[Recorded data Boundary: Start]

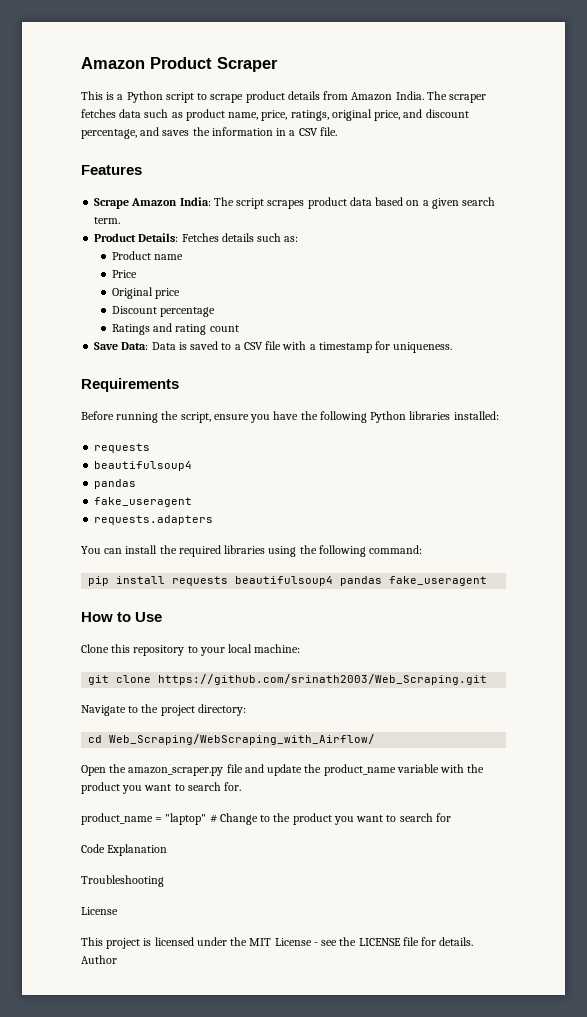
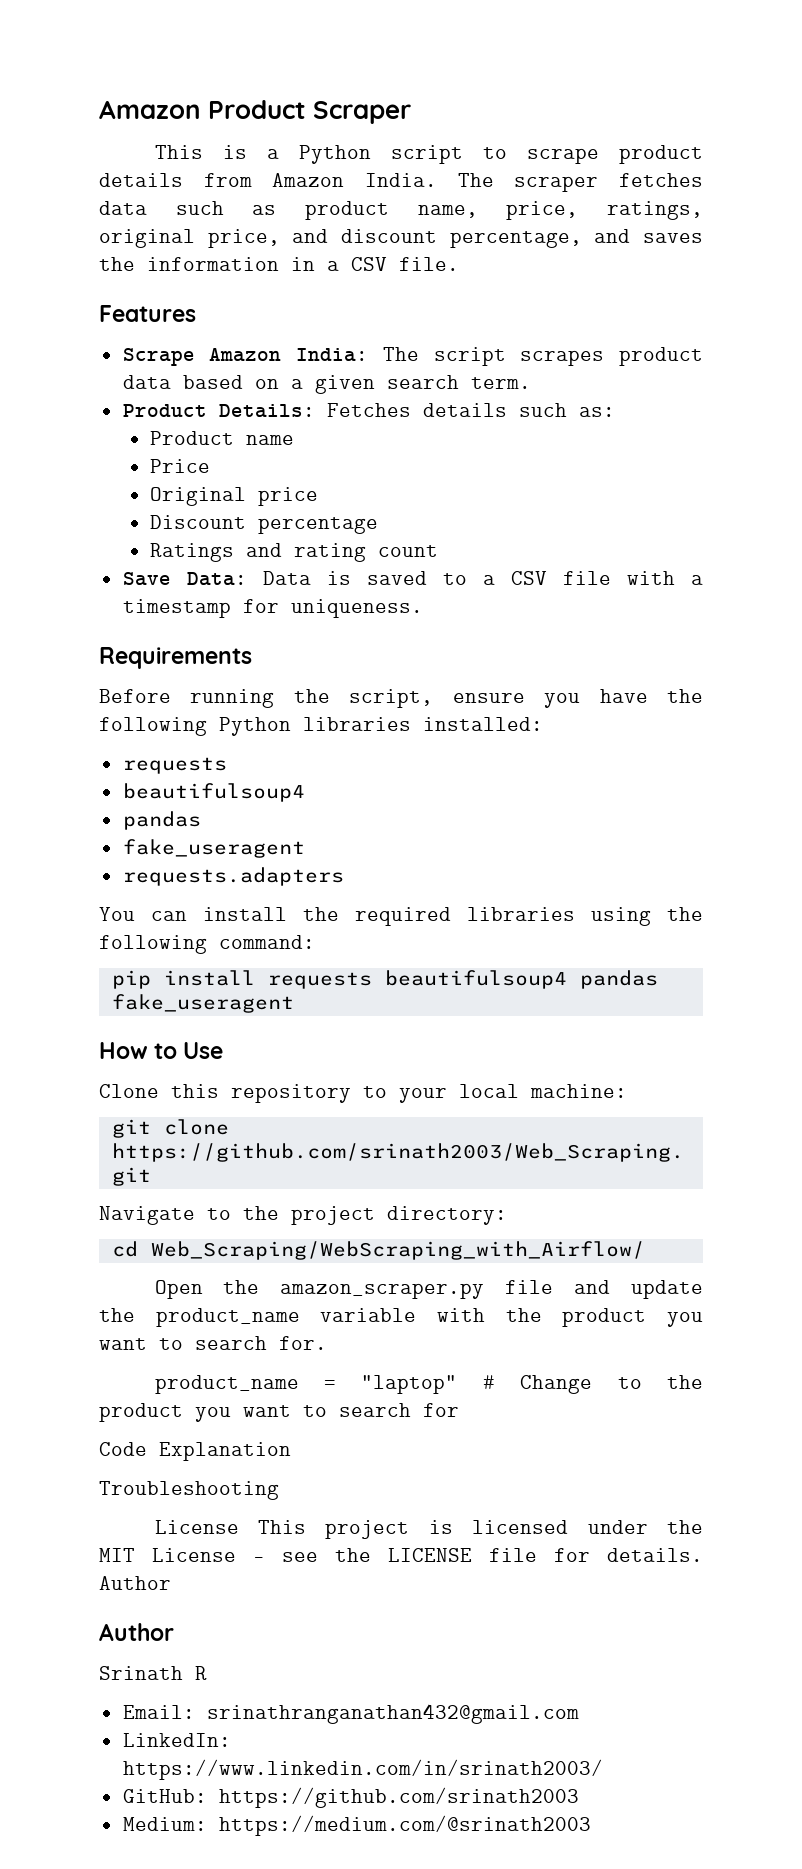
  Troubleshooting
- License
- This project is licensed under the MIT License - see the LICENSE file for details. Author
+ License This project is licensed under the MIT License - see the LICENSE file for details. Author
+ Author
+ Srinath R
+ Email: srinathranganathan432@gmail.com
+ LinkedIn: https://www.linkedin.com/in/srinath2003/
+ GitHub: https://github.com/srinath2003
+ Medium: https://medium.com/@srinath2003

[Recorded data Boundary: End]

- What the task requires:
Examine the records above and state the number of lines that include "project", with no further text.

- Result:
2